When I was young I used to worry a good deal about death and the inevitable eventual loss of a loved one.
When I heard of someone outside of my extended family dying, I used to feel terribly sad for his/hers relatives. I would imagine how I'd feel in their place; how I'd cope with the grief and pain of mourning. At times tears would well up in my eyes and I'd feel the pressure build up in my chest along with the empty hollow feeling in the pit of my stomach. These fear-filled thoughts would usually enter my mind at bed time and often would make me get up. I would then sneak quietly into the living room to watch whatever happened to be on television.
Back in those days of terrestrial TV most channels would stop broadcasting around midnight, except for BBC2 when it would either switch to displaying news headlines on Ceefax or, if I was in luck, show Open University educational programs, back to back, for a couple of hours.
One particular night I was in time to watch some footage of a gas explosion that had happened that day in a primary school somewhere in South America. The disaster happened during class hours. The building collapsed, killing dozens of young children and their teachers. I remember seeing desperate parents digging at the rubble with their bare hands, frantically searching for and trying to rescue their little ones - to no avail. I felt their pain. I wept in silence as those poor mothers screamed and the fathers carried the look of absolute helplessness and heartbreak.

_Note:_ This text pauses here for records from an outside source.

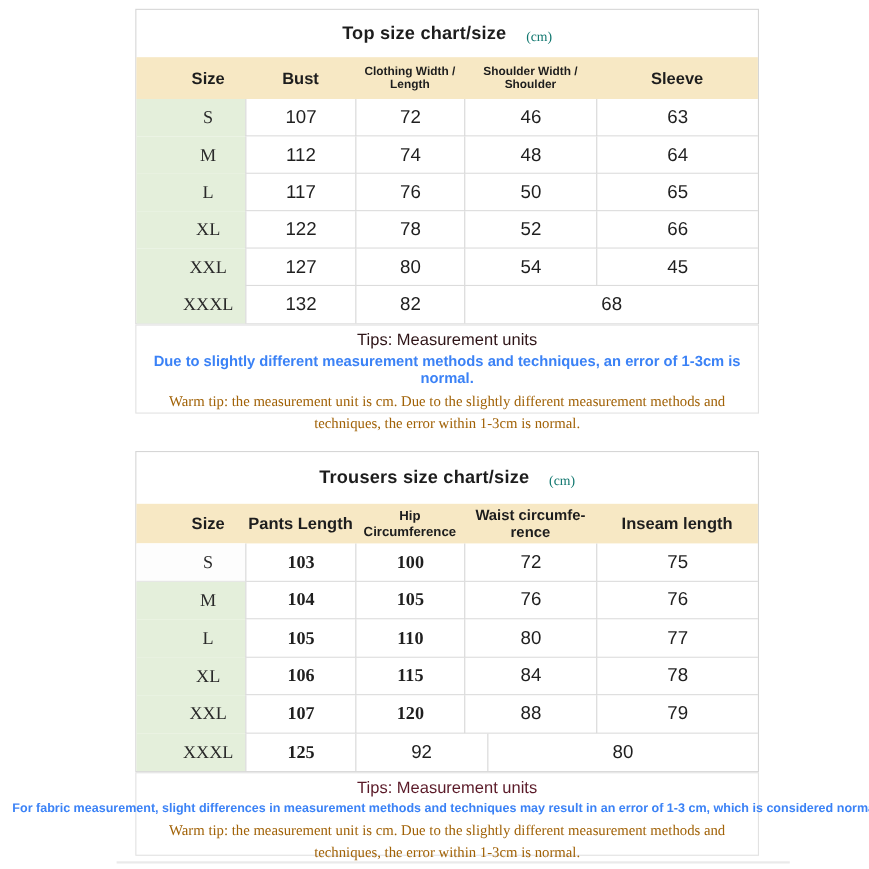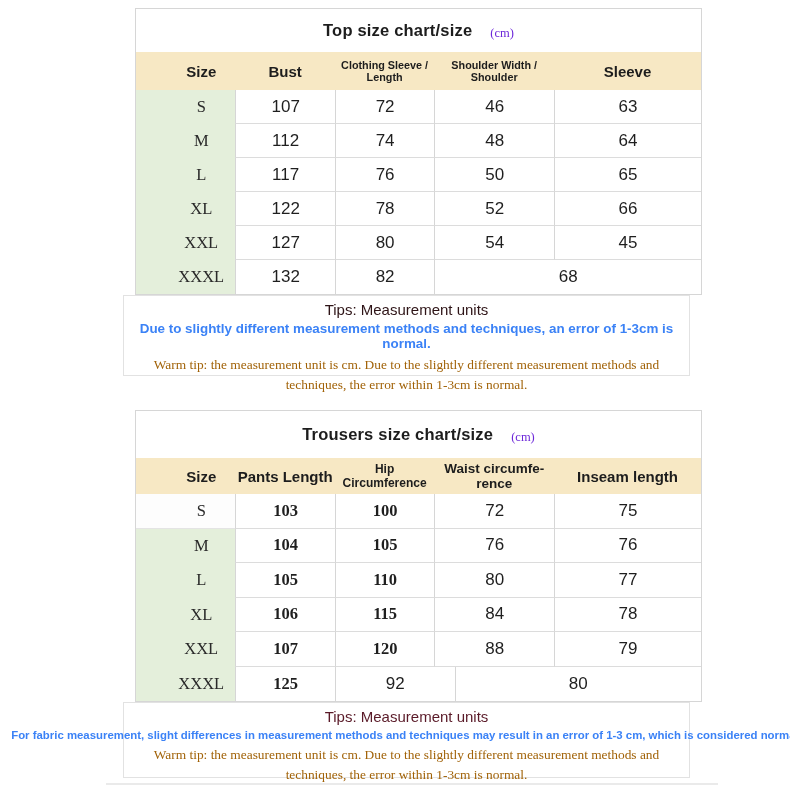"Top size chart/size" .chart { left: 135px -> 123px }
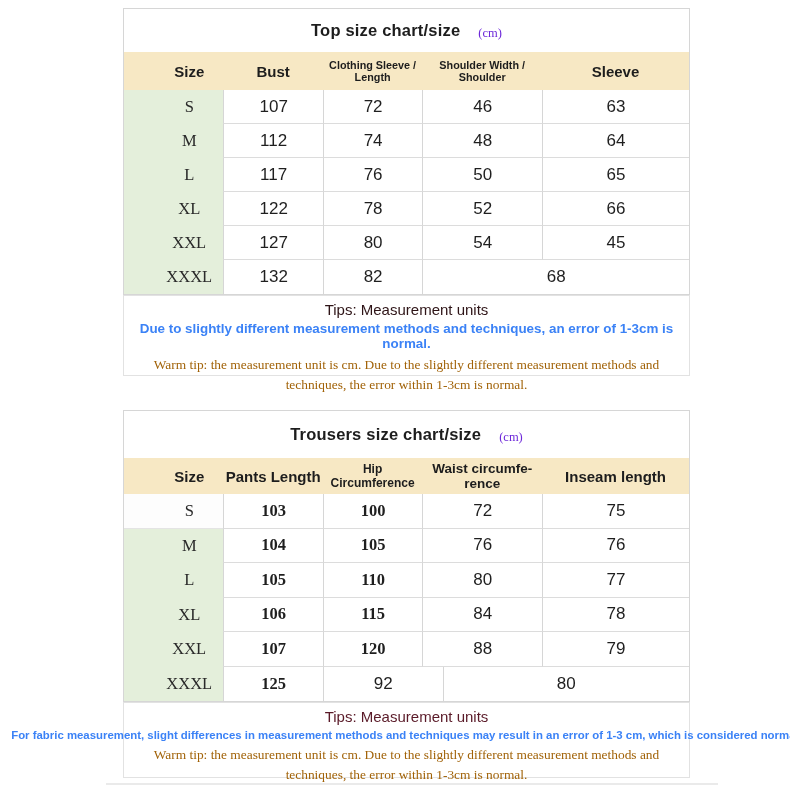"(cm)" .unit { color: #6d28d9 -> #0f766e }
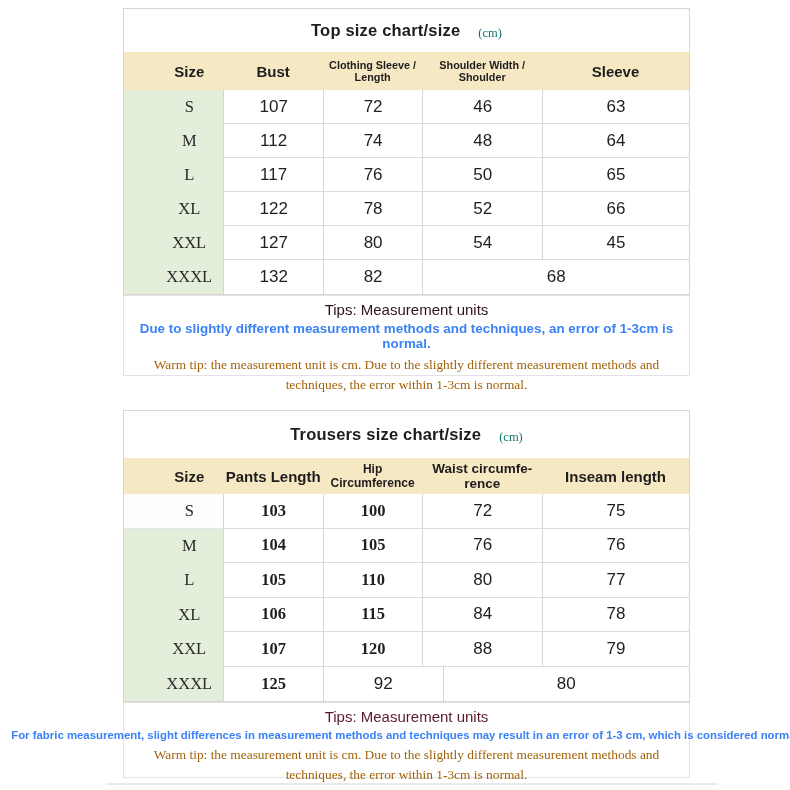"Clothing Sleeve / Length" div.hcell { text: Sleeve -> Width }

I knew there and then, there was no god. No way would a divine father or all-powerful creator allow innocent little children to die in such a cruel and wasteful way.
The recent tragic event at Sandy Hook Elementary School in Connecticut, USA has once again brought to the surface the despair and grief I felt as a child.
I can't bear to look at the photos of the dead children on TV, their angelic innocent faces or the distraught and anguished parents. Lives cut short, destroyed by some mad man who had little difficulty obtaining a weapon made specifically for the mass-murder of human beings.
I hope the Democrats can now act and push through the gun sale control legislation Bill Clinton fought so hard for but the Republicans successfully refuted.
Fucking Republicans! How can any "decent" person ever vote for them?
It is only a matter of time before another, and another and another Sandy Hook incident happens.
The NRA, (National Rifle Association or National Republican Association) and their cowboy members (only 4.3 million) will continue to fight to maintain the "right to bear arms" in the US constitution.
It's just like me saying I want the "right" to drive my car whilst under the influence of alcohol.